Banks and Warren would perhaps pivot to the importance of keeping innovative technology out of the hands of an alleged enemy, except that there’s no way to do that. With market goods, there’s no accounting for their final destination. While Nvidia can choose its customers, it can’t choose its customers’ customers. Translated, so long as Nvidia is producing chips, its chips will find their way to China.

Which means there’s no way to keep mimicking foreign eyes off American production, nor American eyes off of foreign production. As longtime Nvidia employee Dwight Diercks has said, “Everyone takes a look at their competitors’ hardware and how it works.” Well, yes.

Luckily the present of chipmaking is invariably the past. As Huang himself put it to Stephen Witt (author of a history of Nvidia, The Thinking Machine), “if we don’t reinvent ourselves, and we don’t open the canvas for the things we can do,” we “will be commoditized out of business.” Assuming the competition can steal Nvidia’s brilliant present, it can’t steal Nvidia’s brilliant minds. That’s very important when it’s remembered that Nvidia’s geniuses never sit still.

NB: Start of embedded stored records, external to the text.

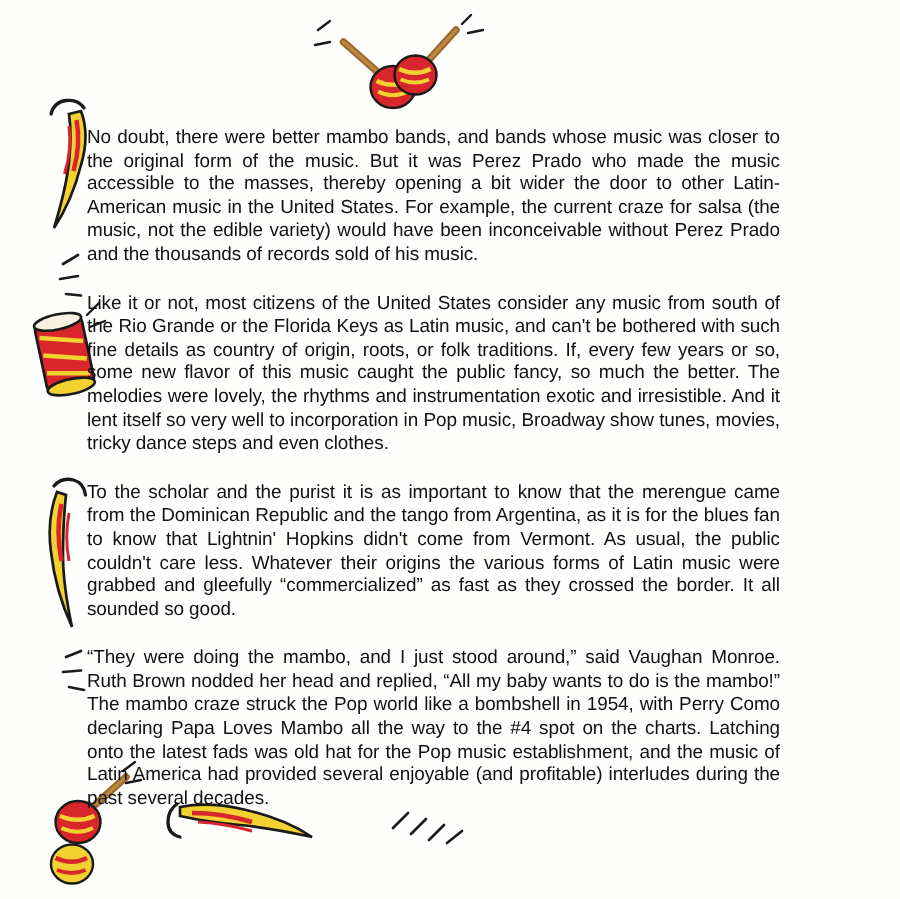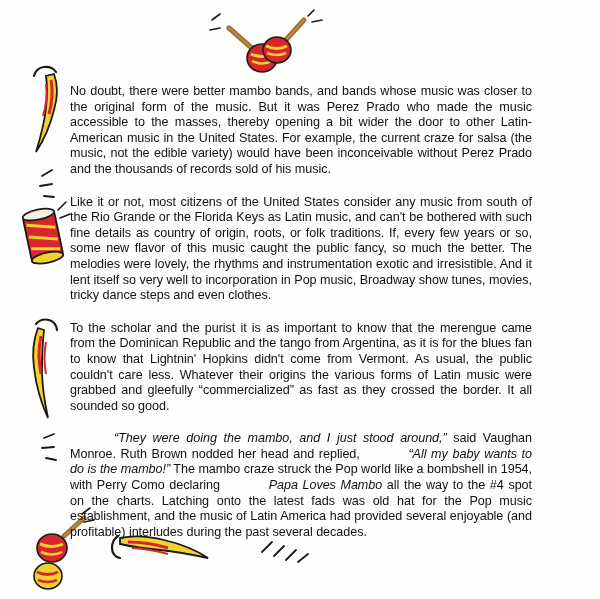--- a/index.html
+++ b/index.html
@@ -24,39 +24,37 @@
   .decor-layer {
     position: absolute;
     inset: 0;
     pointer-events: none;
   }
   .decor-layer svg {
     position: absolute;
   }
   .content {
     position: absolute;
-    left: 70px;
+    left: 58px;
     top: 84px;
     width: 462px;
   }
   p {
     margin: 0 0 17px 0;
     font-size: 12.6px;
     line-height: 15.6px;
     color: #111111;
     text-align: justify;
     text-justify: inter-word;
     letter-spacing: -0.05px;
   }
   p:last-child {
     margin-bottom: 0;
   }
   .it {
-    font-style: italic;
-    margin-left: 44px;
   }
 </style>
 </head>
 <body>
 
 <div class="page">
 
   <div class="decor-layer">
 
     <svg style="left:196px; top:6px;" width="130" height="72" viewBox="0 0 130 72">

Which leads to the “national security” angle. Here it should simply be said that Banks and Warren get things backwards. That’s usually the case when politicians insert themselves into commerce.

How peaceful that Nvidia is trying to expand in China. And that’s because commerce between producers in nations potentially at odds makes war between those nations frightfully expensive. Which means the more Nvidia is selling into China, the more expensive it will be for the U.S. to aim guns and bombs at China. Really, who would want to war with such a great customer?

What’s true for the U.S. is true for China. Again, Warren and Banks plainly fear that with unfettered access to Nvidia products, Chinese producers will make great leaps in the AI space that Nvidia is in many ways the face of. Can the senators promise such a beautiful outcome?

It’s a question worth asking in consideration of the certainty that there are more than a few Steve Jobs types in China just dying to make their global mark on the commercial stage. If so, think of all the amazing, life and commerce-enhancing leaps that Americans will get to achieve thanks to Chinese genius in the AI space. And if Americans are big buyers of Chinese production necessary to take major leaps, it will similarly be expensive for China to direct guns and bombs at the U.S. Trade is not war, it’s war’s opposite.

It’s a reminder that trade among people is easily the greatest foreign policy humankind has ever known. By expanding its presence in China, Nvidia is paving an expanded path for peace between the world’s foremost powers. Banks and Warren should recognize this happy development, and step aside.